Two brothers--men are important in this Malick film

Unlike The Tree of Life, where Malick underscored the role of the mother in the “graceful” development of the son, The Tree of Life flips to decode the role of the father (Brian Dennehy), exasperated by his lack of influence in the spiritual growth of his son.  The characters are different; however, the relationships mirror each film. A careful viewer will pick up the brief sequence of the Texas childhood shot from The Tree of Life in Knight of Cups. There are two fathers in Knight of Cups—a theological one you never see and a physical one. Rick even calls his physical father “an old fool” during a soliloquy.  The physical father says “I stumbled down the road like a clown..That doesn’t mean that it is a wrong one. I turned you upside down. Womanizer. Cut off...I gave up my life for you kids. ” In contrast, the spiritual father talks of Rick’s time on Earth, reminding him of the future. “You think when you reach a certain age, things will start making sense. Then you realize that you were as lost as before. I suppose that is what damnation is. Pieces of your life never come together.”

The physical father tries to get his son Rick back on a spiritual mode: “There is so much love inside us that never gets out. According to your unfailing love, great compassion, blot out my transgressions. My son, I know you. I know you have a soul. Seems you are alone. You are not. Even now he is taking your hand and guiding you. By a way you can’t see. If you are unhappy you should not see it as a mark of God’s disfavour


Who speaks the final lines of the film is ambiguous. Is it the physical father or the theological father of Rick? The words are ponderous “Find the light you know in the east. As a child. The moon. The stars. They serve you. They guide you on your way. The light in the eyes of others. The pearl. Wake up. Turn. Look. Come out. My son. Remember. Begin

The Tarot cards are a distraction unless you know a lot about that subject. Each Tarot card has one different female personality connected with Rick. Knowing Malick's wide knowledge there are definitely linkages that eludes one on the deliberate segmentation that he has made with the cards.
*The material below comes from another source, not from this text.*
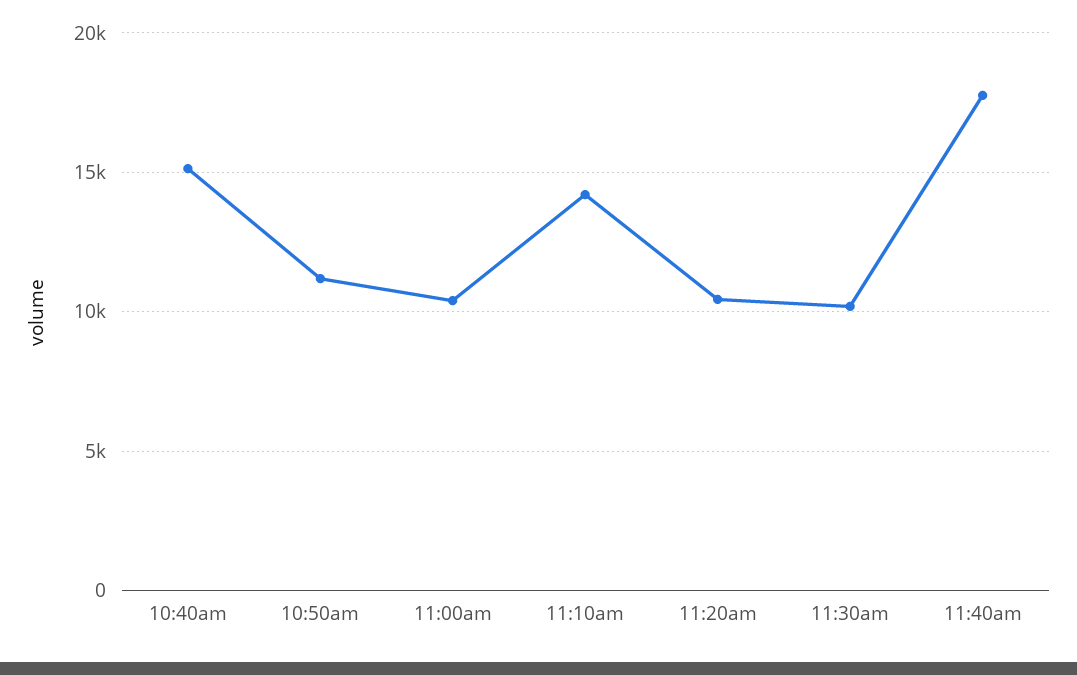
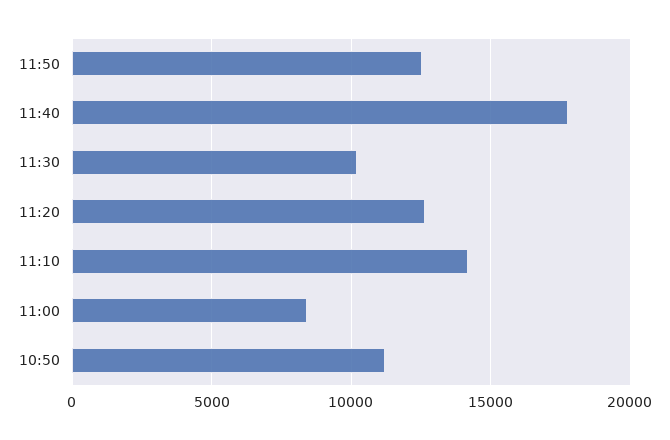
10:40am: 15000 -> none
11:00am: 10500 -> 8500
11:20am: 10500 -> 12500
11:50: none -> 12500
Unlike The Tree of Life, Knight of Cups seems to be more focussed on male relationships with Rick—his father and two brothers, including Billy, the dead brother, who never appears but is merely discussed. Much of this is autobiographical with names changed.

Visually stunning metaphors from Malick and Lubezki


The main allures of the film for those viewers who are not concerned with the theology are the visual and aural ones. Cinematographer Emmanuel Lubezki works wonders with the camera when he is with Malick. As a Malick follower, every sequence shot underwater might appear spectacular but it reminds you of late Nestor Almendros’ shot of Richard Gere falling face down on the water surface in Malick’s Days of Heaven. Almendros paved the way for Lubezki. The fluid camera movements are in tune with the dream concept of Bunyan and Malick. Interestingly, the camera of Lubezki lingers on the night sky with the moon in focus at the final word—“Begin.”

The true majesty of any Malick film lies squarely in the director’s outstanding talent to pick amazing pieces of music.  Music-wise the mainstay of Knight of Cups is Wojciech Kilar’s “Exodus” used with aplomb, while the works of the main composer New Zealander Hanan Townshend and the Estonian composer Arvo Part are used with considerable care and intelligence.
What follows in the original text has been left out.